Exercise goal -> Return the whole of the data exactly.

Listed records ->
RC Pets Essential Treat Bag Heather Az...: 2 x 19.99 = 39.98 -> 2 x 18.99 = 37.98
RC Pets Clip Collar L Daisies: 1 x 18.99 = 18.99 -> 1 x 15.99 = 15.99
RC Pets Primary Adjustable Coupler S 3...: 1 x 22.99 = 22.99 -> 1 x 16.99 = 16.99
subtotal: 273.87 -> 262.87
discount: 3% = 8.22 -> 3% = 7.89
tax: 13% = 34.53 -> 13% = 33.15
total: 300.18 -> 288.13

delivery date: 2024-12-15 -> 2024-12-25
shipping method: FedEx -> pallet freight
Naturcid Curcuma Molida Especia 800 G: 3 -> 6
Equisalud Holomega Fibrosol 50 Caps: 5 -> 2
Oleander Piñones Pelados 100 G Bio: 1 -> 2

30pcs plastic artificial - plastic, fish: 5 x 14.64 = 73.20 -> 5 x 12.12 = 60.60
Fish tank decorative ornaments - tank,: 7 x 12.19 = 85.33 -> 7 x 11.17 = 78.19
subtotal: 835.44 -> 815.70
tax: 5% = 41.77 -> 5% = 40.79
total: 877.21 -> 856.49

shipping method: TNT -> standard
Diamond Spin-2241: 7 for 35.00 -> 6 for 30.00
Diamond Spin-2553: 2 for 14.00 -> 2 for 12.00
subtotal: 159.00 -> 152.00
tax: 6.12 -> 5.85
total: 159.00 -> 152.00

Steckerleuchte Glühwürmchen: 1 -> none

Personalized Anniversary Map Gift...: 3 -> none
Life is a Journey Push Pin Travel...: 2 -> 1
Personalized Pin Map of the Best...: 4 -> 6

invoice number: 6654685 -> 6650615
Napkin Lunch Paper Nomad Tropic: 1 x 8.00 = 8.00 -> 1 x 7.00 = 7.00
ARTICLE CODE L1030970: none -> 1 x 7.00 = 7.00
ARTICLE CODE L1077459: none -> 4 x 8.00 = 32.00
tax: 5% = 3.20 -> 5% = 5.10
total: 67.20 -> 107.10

Exercise response ->
RC Pets Essential Treat Bag Heather Az...: 2 x 19.99 = 39.98 -> 2 x 18.99 = 37.98
RC Pets Clip Collar L Daisies: 1 x 18.99 = 18.99 -> 1 x 15.99 = 15.99
RC Pets Primary Adjustable Coupler S 3...: 1 x 22.99 = 22.99 -> 1 x 16.99 = 16.99
subtotal: 273.87 -> 262.87
discount: 3% = 8.22 -> 3% = 7.89
tax: 13% = 34.53 -> 13% = 33.15
total: 300.18 -> 288.13

delivery date: 2024-12-15 -> 2024-12-25
shipping method: FedEx -> pallet freight
Naturcid Curcuma Molida Especia 800 G: 3 -> 6
Equisalud Holomega Fibrosol 50 Caps: 5 -> 2
Oleander Piñones Pelados 100 G Bio: 1 -> 2

30pcs plastic artificial - plastic, fish: 5 x 14.64 = 73.20 -> 5 x 12.12 = 60.60
Fish tank decorative ornaments - tank,: 7 x 12.19 = 85.33 -> 7 x 11.17 = 78.19
subtotal: 835.44 -> 815.70
tax: 5% = 41.77 -> 5% = 40.79
total: 877.21 -> 856.49

shipping method: TNT -> standard
Diamond Spin-2241: 7 for 35.00 -> 6 for 30.00
Diamond Spin-2553: 2 for 14.00 -> 2 for 12.00
subtotal: 159.00 -> 152.00
tax: 6.12 -> 5.85
total: 159.00 -> 152.00

Steckerleuchte Glühwürmchen: 1 -> none

Personalized Anniversary Map Gift...: 3 -> none
Life is a Journey Push Pin Travel...: 2 -> 1
Personalized Pin Map of the Best...: 4 -> 6

invoice number: 6654685 -> 6650615
Napkin Lunch Paper Nomad Tropic: 1 x 8.00 = 8.00 -> 1 x 7.00 = 7.00
ARTICLE CODE L1030970: none -> 1 x 7.00 = 7.00
ARTICLE CODE L1077459: none -> 4 x 8.00 = 32.00
tax: 5% = 3.20 -> 5% = 5.10
total: 67.20 -> 107.10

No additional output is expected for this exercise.